Occasionally it becomes necessary to define a dependency between 2 jobs that operate over the same frame range, but for efficiency's sake the chunk size differs between the 2 jobs.

A common example is a 2-stage job, where the 1st stage does an export of some sort, eg. to .mi or .ifd for example, and the 2nd stage is the render.  If the export cannot be done with Qube's Dynamic Allocation technology, it's more efficient to export in chunks.  But the 2nd stage is the render, and this almost always is done as single frames. 

Since single frames can also be considered a chunk size of 1, the following script can serve as an example of how to define dependencies between any two jobs whose chunk size differs, including a chunk <--> single frame job set.

The script uses Qube's python api, and builds the 2 jobs are simple python dictionaries.

Since a Qube job's "dependency" attribute can only be used to describe simple dependency relationships, the dependencies are defined in the job's callbacks. 


Code: [Select]

import qb

jobList = []

fRange = '1-42'

jobA = {
    'prototype': 'cmdrange',
    'name': 'job A',
    'label': 'first',
    'package': {
        'cmdline': 'echo frame range:QB_FRAME_RANGE; sleep 5',
        'padding': 1,
    },
    'agenda': qb.genchunks(4, fRange),
}

jobList.append(jobA)


jobB = {
    'prototype': 'cmdrange',
    'name': 'job B',
    'package': {
        'cmdline': 'echo frame range:QB_FRAME_RANGE; sleep 2',
        'padding': 2,
    },
    'agenda': qb.genchunks(6, fRange),
    'callbacks': [],
    'status': 'blocked'
}

for work in jobB['agenda']:
    #  we need to set the status of each agenda item as blocked
    work['status'] = 'blocked'

    #  Now we need to figure out what upstream chunks contain the current chunk, we'll do this by
    #  looking for set intersections for each chunk in this job across all upstream chunks
    upstreamChunks = []
   
    currentFrames = set([x['name'] for x in qb.genframes(work['name']) ])
    for chunkName in [x['name'] for x in jobA['agenda']]:
        # if any of the frames comprising the current chunk in the downstream job are present in the
        # frames comprising the chunk from the upstream jobs, add that upstream chunk to the list of
        # chunks the downstream job is dependent upon
        if currentFrames.intersection([x['name'] for x in qb.genframes(chunkName)]):
            upstreamChunks.append(chunkName)

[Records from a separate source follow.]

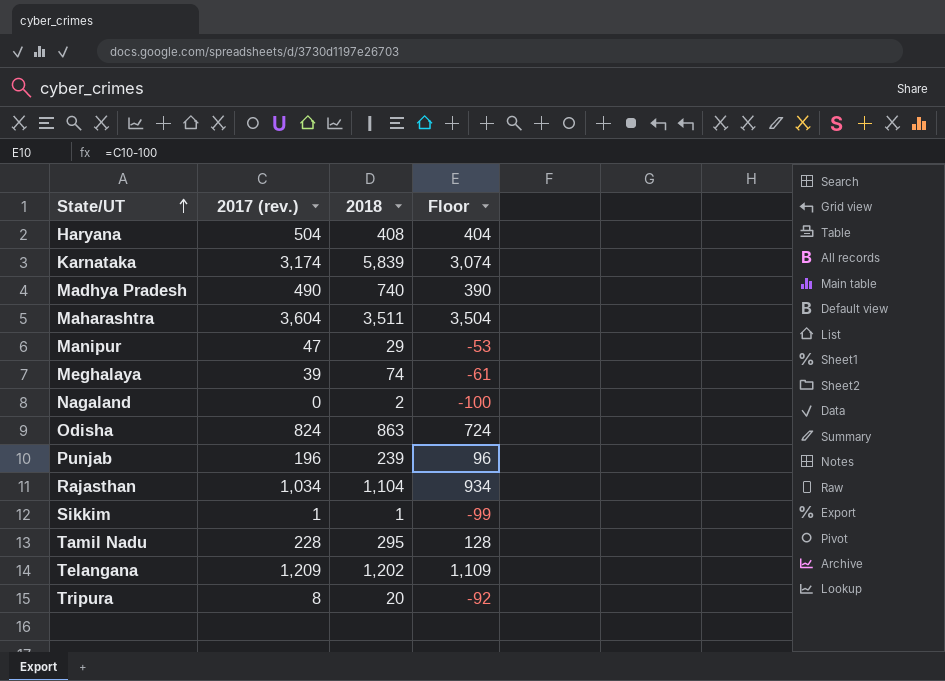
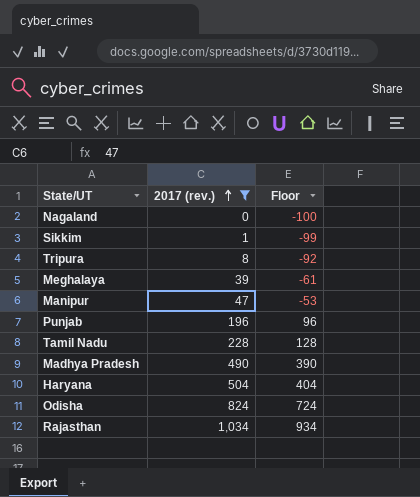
filter: none -> 2017 (rev.) <= 1,034
row order: State/UT ascending -> 2017 (rev.) ascending
column 2018 | position: 3 -> none

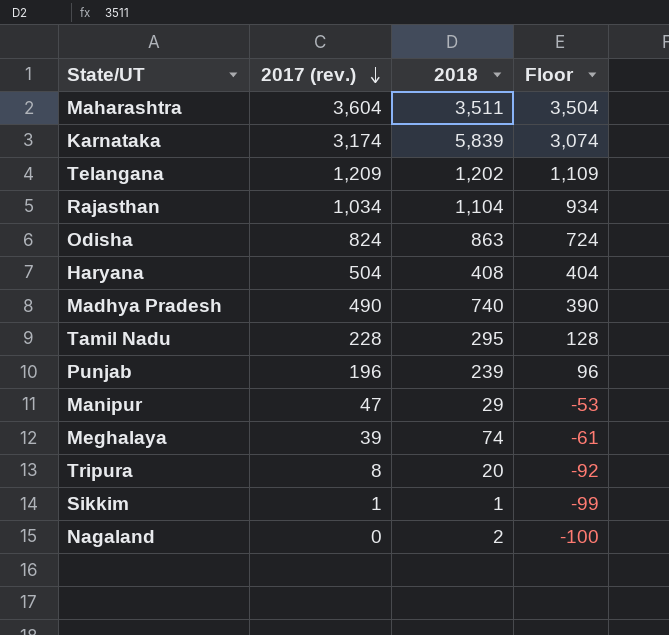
filter: 2017 (rev.) <= 1,034 -> none
row order: 2017 (rev.) ascending -> 2017 (rev.) descending
column 2018 | position: none -> 3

    triggerStr = 'complete-work-%s-%s' % (jobA['label'], upstreamChunks[0])
    for upstreamDep in upstreamChunks[1:]:
        triggerStr += ' && complete-work-%s-%s' % (jobA['label'], upstreamDep)

    cb = {
        'language': 'python',
        'code': '''
jobID = qb.jobid()
qb.workunblock('%%s:%s' %% jobID)
qb.unblock(jobID)''' % work['name'],
        'triggers': triggerStr
    }
    jobB['callbacks'].append(cb)

jobList.append(jobB)

for job in qb.submit(jobList):
    print 'submitted %(name)s, id:%(id)s' % job



For a single-frame second job, the call to qb.genchunks() to build jobB's agenda can either be passed a '1' as the chunksize, or replaced altogether with qb.genframes()